Agnostic Support for Data Science Tooling
Businesses need to provide hybrid-cloud support for major open-source data science languages and frameworks, as well as proprietary tools. They also need to support the host of new tools and methods that are constantly being developed. Agnostic support for data science tooling is necessary due to the variety of ML and AI projects and the differing skills and backgrounds of data scientists across distributed enterprises.
Scalable Compute Infrastructure
More data, use cases, and advanced methods require scalable compute infrastructure with distributed compute and GPU support. However, this also requires support for multiple distributed compute frameworks since no single framework is optimal for all workloads. For instance, data engineering may work perfectly with Spark, but ML model training at scale may require a data-science-focused framework like Ray or Dask (or even OpenMPI).
Embedding ML models throughout core business functions is the heart of AI-based digital transformation. Organizations must adopt a hybrid-cloud or equivalent multicloud strategy to expand beyond initial successes and deploy impactful ML solutions everywhere. Data science teams need end-to-end, extensible, and scalable hybrid-cloud ML platforms to access the tools, infrastructure, and data they need to develop and deploy ML solutions across the business.
In conclusion, hybrid-cloud strategies for ML provide regulatory, cost, and flexibility benefits, and are necessary for businesses to expand beyond initial successes and deploy impactful ML solutions everywhere.
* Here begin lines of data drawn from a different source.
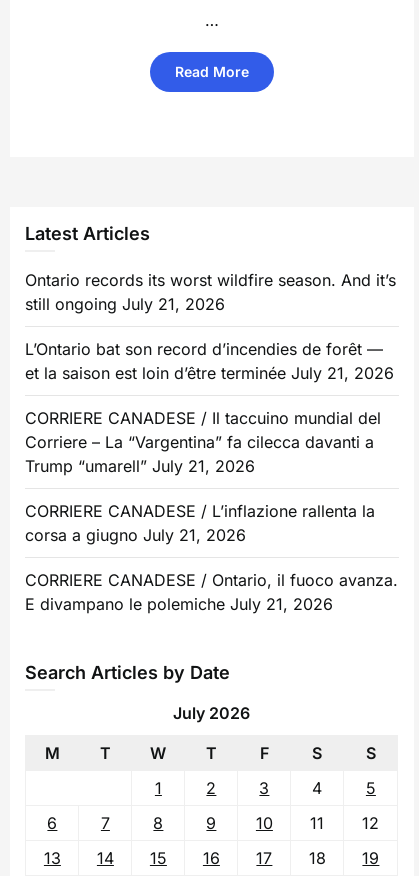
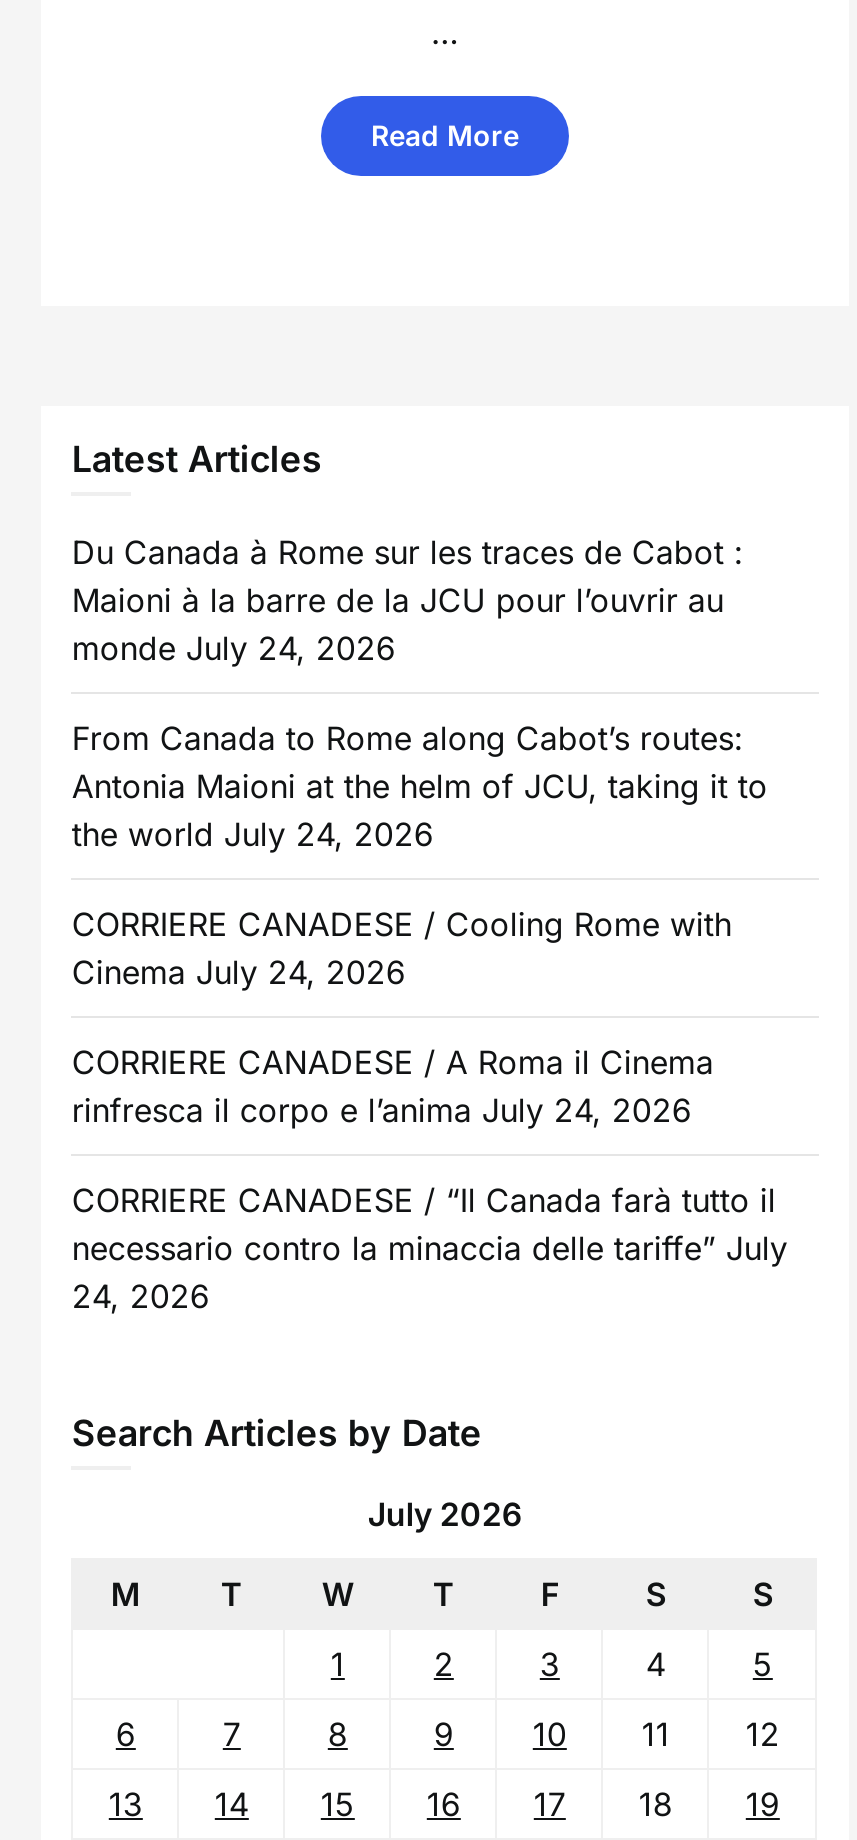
- Ontario records its worst wildfire season. And it’s
- still ongoing July 21, 2026
+ Du Canada à Rome sur les traces de Cabot :
+ Maioni à la barre de la JCU pour l’ouvrir au
+ monde July 24, 2026

- L’Ontario bat son record d’incendies de forêt —
- et la saison est loin d’être terminée July 21, 2026
+ From Canada to Rome along Cabot’s routes:
+ Antonia Maioni at the helm of JCU, taking it to
+ the world July 24, 2026

- CORRIERE CANADESE / Il taccuino mundial del
- Corriere – La “Vargentina” fa cilecca davanti a
- Trump “umarell” July 21, 2026
+ CORRIERE CANADESE / Cooling Rome with
+ Cinema July 24, 2026

- CORRIERE CANADESE / L’inflazione rallenta la
- corsa a giugno July 21, 2026
+ CORRIERE CANADESE / A Roma il Cinema
+ rinfresca il corpo e l’anima July 24, 2026

- CORRIERE CANADESE / Ontario, il fuoco avanza.
- E divampano le polemiche July 21, 2026
+ CORRIERE CANADESE / “Il Canada farà tutto il
+ necessario contro la minaccia delle tariffe” July
+ 24, 2026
With full data science life cycle coverage, agnostic support for data science tooling, and scalable compute infrastructure, businesses can provide hybrid-cloud support to scale data science across the organization.
Hybrid Cloud: The Key to Successful AI/ML Development
According to a recent Forrester survey, organizations that adopt a hybrid-cloud approach to AI development are experiencing 48% fewer challenges in deploying and scaling their models than companies relying on a single cloud strategy. This suggests that the vanguard of companies who have already invested in their data science teams and platforms are pulling even further ahead using hybrid cloud.